Un projet initié en Afrique
Tel est le projet de la fondation Orange, qui s’est engagée depuis octobre 2015 dans l’essaimage, en Europe et en Afrique, de « maisons digitales pour l’insertion professionnelle des femmes ». L’objectif : donner ou redonner une autonomie à des femmes en situation de précarité à travers l’apprentissage du numérique. Initié en Côte d’Ivoire, Cameroun, Madagascar et Tunisie, avec la mise en place d’une vingtaine de maisons digitales, le programme est développé avec le concours des associations ou des ONG œuvrant déjà sur le terrain. Ces dernières ouvrent un lieu de formation et reçoivent en retour un soutien logistique : dotation en matériel informatique (voir encadré), contenus pédagogiques (supports de cours, vidéos, quizz, etc) et accompagnement de bénévoles d’Orange.
Réponses sur mesure
« Chaque maison digitale a un peu sa spécificité », explique Brigitte Audy, secrétaire générale de la fondation Orange. Selon le territoire, rural ou urbain, certaines développent des modules d’alphabétisation sur tablette en parallèle à la transmission des bases de la bureautique : prise en main d’un ordinateur, d’une tablette, initiation à des logiciels et à l’internet. D’autres s’orientent davantage sur le soutien et la reconversion professionnelle des participantes. De manière générale, les formations sont axées autour du micro entrepreneuriat, pour permettre aux femmes de créer une activité génératrice de revenus. « En Afrique, les rares d’entre elles qui ont une activité économique, telle que vendre leurs produits au marché, n’ont aucune notion de gestion comptable. En 6 mois, elles apprennent à faire un budget et reçoivent quelques éléments de marketing, comme fixer un prix ou se différencier par rapport à la concurrence. C’est très émouvant de voir comment ces femmes, qui ont une vie difficile, se motivent à l’idée d’acquérir enfin une autonomie financière », commente Brigitte Audy.

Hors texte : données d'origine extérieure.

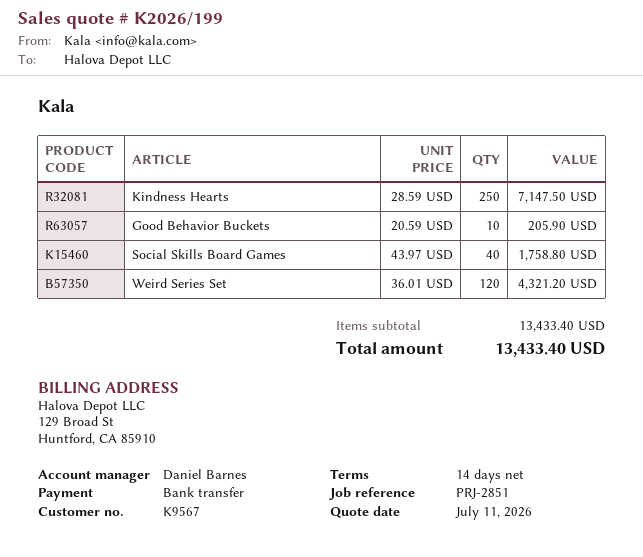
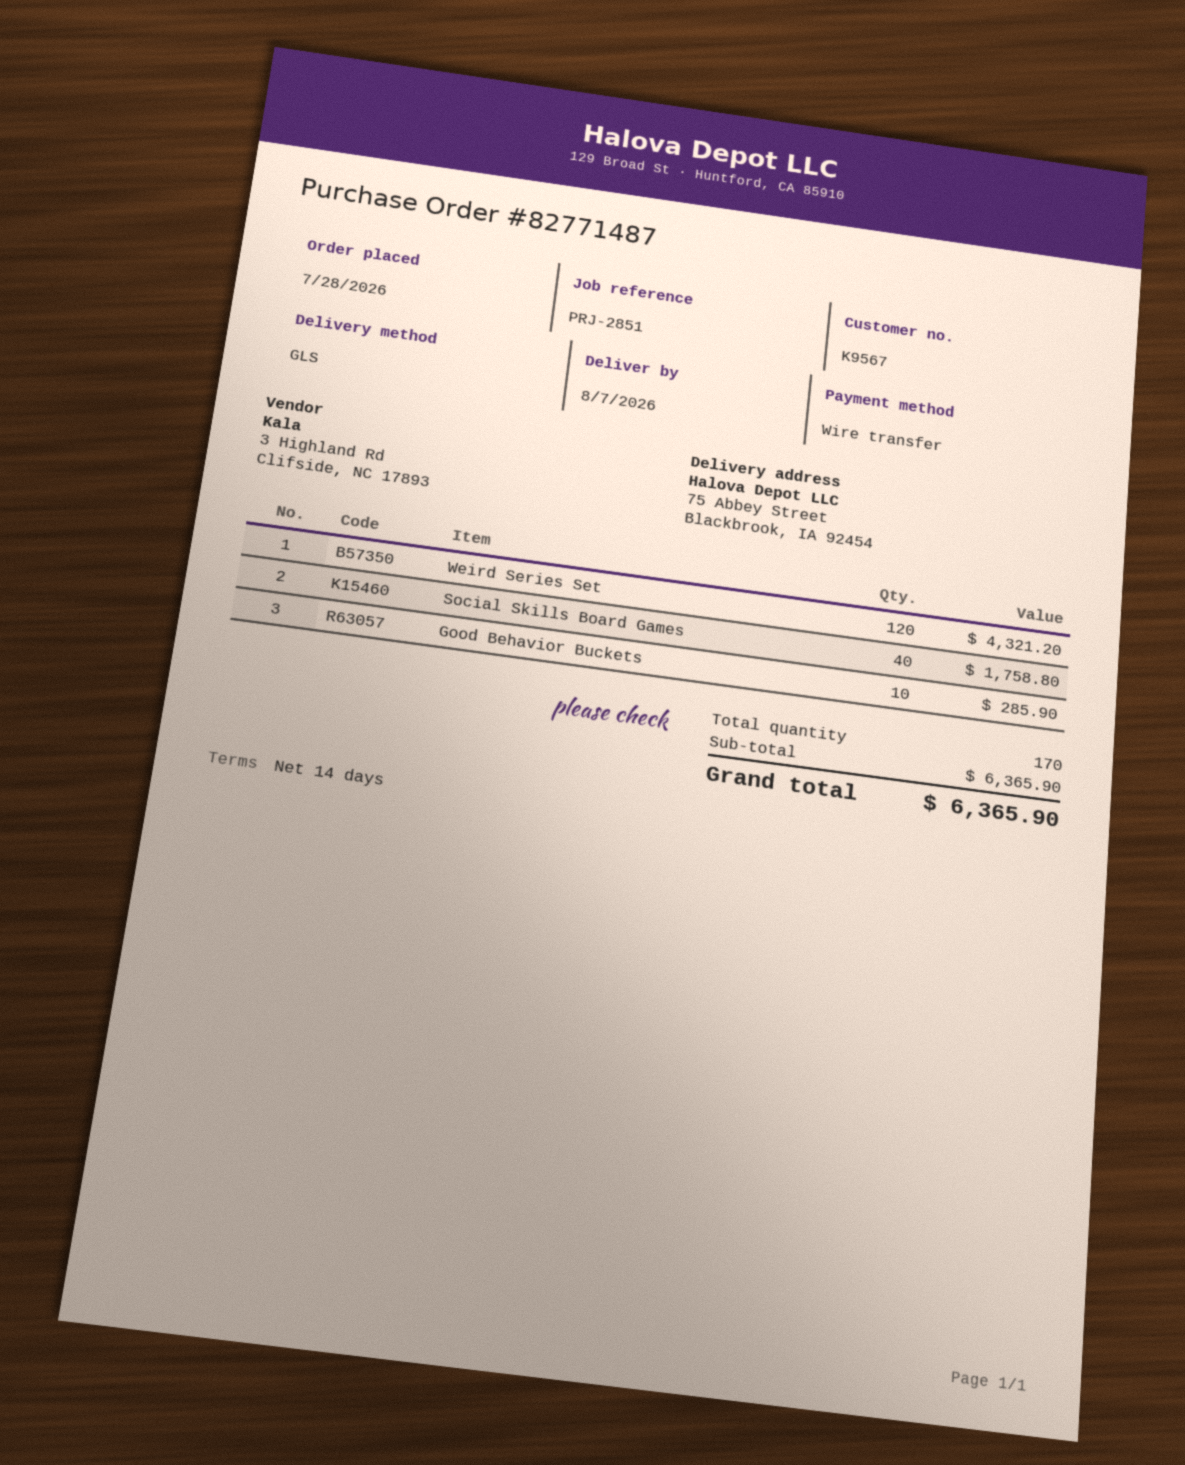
Kindness Hearts: 250 for 7147.50 -> none
Good Behavior Buckets: 10 for 205.90 -> 10 for 285.90
subtotal: 13433.40 -> 6365.90
total: 13433.40 -> 6365.90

Des besoins assez similaires en France
Après ces premiers pas sur le continent africain, une extension du programme vient de s’engager en France et à l’international (Espagne, Mali, République démocratique du Congo, Egypte et Inde). D’ici la fin 2016, 75 nouvelles maisons digitales devraient voir le jour, dont 25 sur le sol français. Le succès de l’appel à projet lancé à cette fin en France en dit long des besoins non couverts dans l’hexagone, avec plus de 70 dossiers de candidature parvenus à la fondation. Point commun des postulants : tous interviennent sur un public féminin en rupture avec le numérique, sans avoir jamais pu mettre en place une réponse, faute de moyens. « Contrairement à ce qu’on pouvait penser, les associations françaises sont sous-équipées en outils informatiques. C’est saisissant ! », s’étonne Mary Lisa Durban, directrice du mécénat Europe et Moyen-Orient de la fondation Orange.

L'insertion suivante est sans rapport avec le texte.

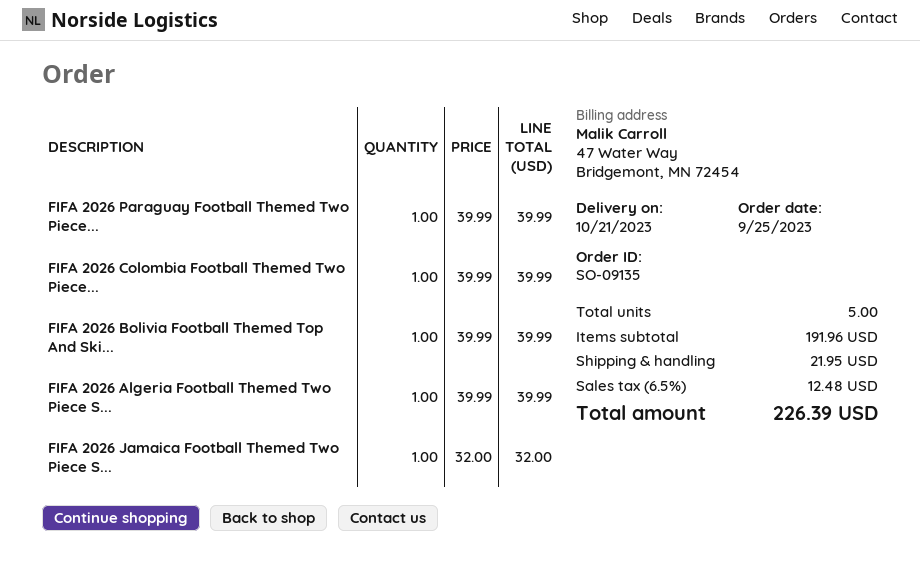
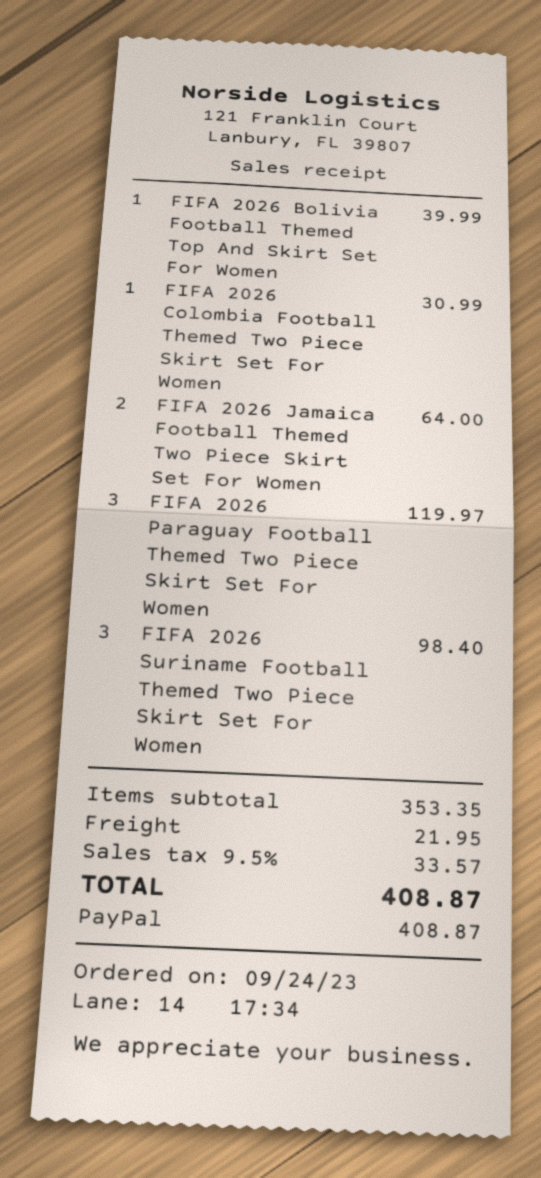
order date: 2023-09-25 -> 2023-09-24
FIFA 2026 Paraguay Football Themed Two Piece...: 1 for 39.99 -> 3 for 119.97
FIFA 2026 Colombia Football Themed Two Piece...: 1 for 39.99 -> 1 for 30.99
FIFA 2026 Algeria Football Themed Two Piece S...: 1 for 39.99 -> none
FIFA 2026 Jamaica Football Themed Two Piece S...: 1 for 32.00 -> 2 for 64.00
FIFA 2026 Suriname Football Themed Two Piece Skirt Set For Women: none -> 3 for 98.40
subtotal: 191.96 -> 353.35
tax: 6.5% = 12.48 -> 9.5% = 33.57
total: 226.39 -> 408.87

Surtout en direction des mères seules
Parmi les projets retenus en France, plusieurs émanent de centres d’information sur les droits des femmes et de la famille (CIDFF), touchés eux aussi par les restrictions budgétaires en dépit de leur mission de service public. Nicole Charles, présidente du CIDFF de Haute-Saône, un département très rural, résume la situation : « Nous réfléchissons depuis longtemps à l’accès à internet des femmes les plus fragilisées. Cet appel à projet va permettre de démarrer l’action et de montrer aux pouvoirs publics la résonance que cela peut avoir en termes d’emploi et de rupture de l’isolement. » Un repérage des femmes potentiellement intéressées – « des mères seules pour la plupart » – sera organisé sur le département afin de leur proposer un module de formation. « Notre ambition est de les amener à un certificat d’aptitude à l’utilisation de l’outil informatique. C’est important, car cela leur permettra de se rendre compte qu’elles ont des capacités, voire, pour certaines, de continuer sur des formations qualifiantes », espère Nicole Charles.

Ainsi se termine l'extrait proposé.